Change detection data:

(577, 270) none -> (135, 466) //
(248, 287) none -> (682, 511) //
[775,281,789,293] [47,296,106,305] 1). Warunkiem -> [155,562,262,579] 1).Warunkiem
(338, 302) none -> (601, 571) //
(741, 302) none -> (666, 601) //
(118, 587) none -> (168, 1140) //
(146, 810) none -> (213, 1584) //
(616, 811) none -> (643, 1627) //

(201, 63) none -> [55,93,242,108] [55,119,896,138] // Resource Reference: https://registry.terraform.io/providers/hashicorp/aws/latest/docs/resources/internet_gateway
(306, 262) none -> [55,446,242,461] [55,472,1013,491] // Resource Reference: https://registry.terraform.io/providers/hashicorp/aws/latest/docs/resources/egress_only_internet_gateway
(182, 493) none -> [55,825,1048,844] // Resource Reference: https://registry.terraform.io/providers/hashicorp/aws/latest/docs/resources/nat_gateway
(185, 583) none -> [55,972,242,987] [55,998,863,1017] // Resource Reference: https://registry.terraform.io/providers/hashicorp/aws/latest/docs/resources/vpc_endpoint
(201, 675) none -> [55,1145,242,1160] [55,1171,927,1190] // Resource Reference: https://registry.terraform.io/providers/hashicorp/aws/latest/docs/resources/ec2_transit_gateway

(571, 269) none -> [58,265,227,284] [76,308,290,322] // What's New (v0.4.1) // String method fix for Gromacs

### GOAL OF THE EXERCISE
There is a line with "(248, 287) none -> (682, 511) //" and a line with "(616, 811) none -> (643, 1627) //" above. Copy exactly those two lines and all lines between them, with nothing else.

### TASK RESULT
(248, 287) none -> (682, 511) //
[775,281,789,293] [47,296,106,305] 1). Warunkiem -> [155,562,262,579] 1).Warunkiem
(338, 302) none -> (601, 571) //
(741, 302) none -> (666, 601) //
(118, 587) none -> (168, 1140) //
(146, 810) none -> (213, 1584) //
(616, 811) none -> (643, 1627) //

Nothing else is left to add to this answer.